Coucou tout le monde,

Je suis nouvelle dans le métier et je souhaiterais savoir ce qu il faut faire ou ne pas faire, ce qu il faut savoir.... pour débuter et pour ne pas me tromper dès le depart et me retrouver coincer.. comme par exemple: quel genre de contrat est le mieux à prendre ? Quelle amplitude horaires est la meilleure?...

Je suis preneuse de toutes astuces et conseils bon à savoir sur tous domaines. Je n y connais rien pour l instant et je ne veux pas me faire avoir.


Merci à tous


----------



## isa19 (18 Octobre 2022)

Bonjour, en 1er lisez la CCN car les PE ne la connaissent pas.


----------



## mamytata (18 Octobre 2022)

Bonjour,

Tout d'abord, lire la CCN, ensuite lors de vos futurs entretiens, ne pas être mielleuse et savoir dire vos attentes par rapport aux métiers et aux futurs employeurs.

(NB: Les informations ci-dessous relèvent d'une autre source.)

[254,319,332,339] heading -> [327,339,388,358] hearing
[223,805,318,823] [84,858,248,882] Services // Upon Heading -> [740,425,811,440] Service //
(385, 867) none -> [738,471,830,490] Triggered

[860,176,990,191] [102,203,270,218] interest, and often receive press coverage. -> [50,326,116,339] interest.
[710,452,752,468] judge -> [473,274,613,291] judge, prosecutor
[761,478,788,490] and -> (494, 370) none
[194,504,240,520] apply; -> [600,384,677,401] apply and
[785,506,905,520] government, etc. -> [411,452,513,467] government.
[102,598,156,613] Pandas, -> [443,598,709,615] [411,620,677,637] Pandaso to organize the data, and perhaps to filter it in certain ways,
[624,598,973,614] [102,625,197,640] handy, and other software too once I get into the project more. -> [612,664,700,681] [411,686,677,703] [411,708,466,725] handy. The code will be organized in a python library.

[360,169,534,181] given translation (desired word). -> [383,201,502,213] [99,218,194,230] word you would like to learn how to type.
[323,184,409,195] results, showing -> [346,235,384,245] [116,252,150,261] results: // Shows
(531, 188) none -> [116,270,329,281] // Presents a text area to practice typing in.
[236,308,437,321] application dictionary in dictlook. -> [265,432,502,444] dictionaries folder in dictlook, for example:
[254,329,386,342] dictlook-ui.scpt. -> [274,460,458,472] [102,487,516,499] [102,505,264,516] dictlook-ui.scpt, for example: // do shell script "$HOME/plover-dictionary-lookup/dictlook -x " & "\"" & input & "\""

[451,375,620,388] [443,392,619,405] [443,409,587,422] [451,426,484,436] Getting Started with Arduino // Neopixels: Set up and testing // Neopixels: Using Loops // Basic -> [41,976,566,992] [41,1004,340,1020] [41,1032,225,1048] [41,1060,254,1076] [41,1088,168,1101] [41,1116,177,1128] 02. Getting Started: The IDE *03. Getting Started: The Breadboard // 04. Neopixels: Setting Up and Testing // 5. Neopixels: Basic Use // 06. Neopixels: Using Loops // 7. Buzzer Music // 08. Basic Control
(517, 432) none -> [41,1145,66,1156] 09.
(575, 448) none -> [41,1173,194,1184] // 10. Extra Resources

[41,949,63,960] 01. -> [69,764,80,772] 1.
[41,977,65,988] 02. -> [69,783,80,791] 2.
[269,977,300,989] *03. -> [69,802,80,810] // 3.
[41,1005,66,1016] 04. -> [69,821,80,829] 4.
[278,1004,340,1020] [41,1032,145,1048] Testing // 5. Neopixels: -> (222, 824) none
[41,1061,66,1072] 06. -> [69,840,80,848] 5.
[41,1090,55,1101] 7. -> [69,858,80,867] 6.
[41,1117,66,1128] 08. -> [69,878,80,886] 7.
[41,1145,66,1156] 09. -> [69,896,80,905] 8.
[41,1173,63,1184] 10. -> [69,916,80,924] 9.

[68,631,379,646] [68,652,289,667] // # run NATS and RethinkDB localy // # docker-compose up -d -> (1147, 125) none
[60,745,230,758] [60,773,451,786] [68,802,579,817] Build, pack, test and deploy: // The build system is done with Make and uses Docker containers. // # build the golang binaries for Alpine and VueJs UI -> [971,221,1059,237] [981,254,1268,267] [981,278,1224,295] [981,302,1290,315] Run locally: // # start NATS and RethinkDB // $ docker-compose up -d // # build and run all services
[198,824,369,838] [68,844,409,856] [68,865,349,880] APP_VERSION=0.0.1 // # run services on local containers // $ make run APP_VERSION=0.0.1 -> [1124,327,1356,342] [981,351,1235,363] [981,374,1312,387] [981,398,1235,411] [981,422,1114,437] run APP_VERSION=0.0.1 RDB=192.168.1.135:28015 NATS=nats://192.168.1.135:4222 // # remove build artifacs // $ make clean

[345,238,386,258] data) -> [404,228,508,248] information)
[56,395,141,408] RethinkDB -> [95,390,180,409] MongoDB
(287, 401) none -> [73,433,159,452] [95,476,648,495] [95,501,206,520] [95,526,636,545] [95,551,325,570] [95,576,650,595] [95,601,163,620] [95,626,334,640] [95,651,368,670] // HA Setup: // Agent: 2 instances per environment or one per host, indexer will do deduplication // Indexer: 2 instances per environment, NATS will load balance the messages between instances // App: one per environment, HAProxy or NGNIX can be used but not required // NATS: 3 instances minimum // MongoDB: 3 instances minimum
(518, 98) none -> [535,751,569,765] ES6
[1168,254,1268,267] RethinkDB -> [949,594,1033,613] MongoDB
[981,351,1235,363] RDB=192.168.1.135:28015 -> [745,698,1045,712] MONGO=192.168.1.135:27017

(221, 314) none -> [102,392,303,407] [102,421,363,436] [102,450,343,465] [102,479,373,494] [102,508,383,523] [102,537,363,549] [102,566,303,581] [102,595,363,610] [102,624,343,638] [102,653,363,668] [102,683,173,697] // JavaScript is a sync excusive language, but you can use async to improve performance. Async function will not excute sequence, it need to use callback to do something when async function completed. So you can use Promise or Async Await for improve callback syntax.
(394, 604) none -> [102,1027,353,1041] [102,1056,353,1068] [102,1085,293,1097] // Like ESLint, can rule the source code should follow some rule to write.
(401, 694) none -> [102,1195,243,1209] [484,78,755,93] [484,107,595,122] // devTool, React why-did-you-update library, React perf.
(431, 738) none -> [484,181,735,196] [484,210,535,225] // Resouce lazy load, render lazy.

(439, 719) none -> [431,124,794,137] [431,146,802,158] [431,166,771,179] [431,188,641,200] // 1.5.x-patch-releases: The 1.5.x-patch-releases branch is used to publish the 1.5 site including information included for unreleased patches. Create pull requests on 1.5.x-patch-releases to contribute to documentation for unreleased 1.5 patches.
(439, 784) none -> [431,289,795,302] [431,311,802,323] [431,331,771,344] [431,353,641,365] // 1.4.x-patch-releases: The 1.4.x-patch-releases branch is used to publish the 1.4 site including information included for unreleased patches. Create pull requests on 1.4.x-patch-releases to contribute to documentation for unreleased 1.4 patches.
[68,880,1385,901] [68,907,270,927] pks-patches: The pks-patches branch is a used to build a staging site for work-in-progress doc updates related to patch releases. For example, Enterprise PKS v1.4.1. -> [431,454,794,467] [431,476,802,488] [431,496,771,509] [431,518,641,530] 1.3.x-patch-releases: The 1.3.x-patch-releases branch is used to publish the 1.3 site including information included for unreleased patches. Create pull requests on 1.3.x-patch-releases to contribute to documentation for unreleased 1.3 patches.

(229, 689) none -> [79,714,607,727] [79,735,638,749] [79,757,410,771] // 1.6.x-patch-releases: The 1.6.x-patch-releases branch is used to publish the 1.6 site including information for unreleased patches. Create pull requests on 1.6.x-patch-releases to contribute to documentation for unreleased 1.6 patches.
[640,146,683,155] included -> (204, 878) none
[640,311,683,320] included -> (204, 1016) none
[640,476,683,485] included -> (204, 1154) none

Etre toujours très droite dans vos bottes et surtout ne pas se laisser intimider par certains parents car malgré ce qu'ils croient....... vous êtes le patron chez vous


----------



## liline17 (18 Octobre 2022)

la question est trop vague, il faudrait un livre pour y répondre, par exemple, les meilleurs horaires pour moi, ne sont pas les mêmes que pour toi, et en plus, ma vie change, mes besoins aussi, et ma disponibilité aussi, précises tes demandes


----------



## zabeth 1 (18 Octobre 2022)

Bonjour,

Comme les collègues. 
Et perso, je ne fais pas de périscolaire, trop contraignant, et j'habite trop loin de l'école la plus proche, il faut forcément prendre la voiture.
Et je ne travaille pas le we. 
Et si vous pouvez éviter les horaires variables, tant mieux. C'est fatigant. 
Ce n'est que mon point de vue. 
Bon courage !


----------



## Tatynou1 (18 Octobre 2022)

Bonjour,
Pareil pour moi : pas de scolaire, pas de travail le week-end, JE fixe mes congés, si possible ne pas travailler le mercredi, et horaires corrects pour moi 08h/18h00 - 
ne PAS se laisser tutoyer ! être ferme ! ne PAS accepter toutes les demandes farfelues ! fixer VOS limites voilou


----------



## assmatzam (18 Octobre 2022)

Bonjour. 

Et bien je commencerai par vous souhaiter la bienvenue 

Je vous conseille de vous faire un petit tableau avec toutes les informations qui vous semblent nécessaires 1

1) Votre amplitude horaire par exemple 8h00 18h00 
2) Sur combien de jours ? 
4 jours 5 jours ??? 
3) Acceptez vous de travailler le samedi ? 
4) acceptez vous les contrats périscolaire qu'il vous faut aller chercher à l'école 
5) voulez vous que ce soit les parents qui vous apporte les repas ou voulez vous vous en charger et à quel prix serait les frais de repas 
6) travaillerez vous les joues fériés ? 
7) acceptez vous les enfants malades? 


Éviter d'accepter les contrats avec 
1) des départs en milieu d'après midi ou des arrivées trop tardive 

2) des plannings variables 

Privilégier pour débuter les contrats basiques avec des horaires fixes


----------



## MeliMelo (18 Octobre 2022)

Je dirai de ne pas hésiter à faire votre projet d'accueil où vous posez tout votre cadre, et que vous remettez aux parents après ou avant le 1er entretien, comme ça ils savent à quoi s'attendre. Lors de cet entretien revenir sur ce projet d'accueil, est-ce qu'ils sont ok, est-ce qu'il y a des points sur lesquels ils ont besoin de plus d'explications etc. Et moi je trouve dès fois on peut avoir une idée d'amplitude horaire en tête (moi j'avais démarrage à 8h par exemple), mais en fait j'ai tellement eu un bon feeling avec une famille qui semble irréprochable, hyper arrangeante, avec les mêmes valeurs éducatives que les miennes, etc que finalement j'ai revu mes horaires pour cette famille en commençant plus tôt.


----------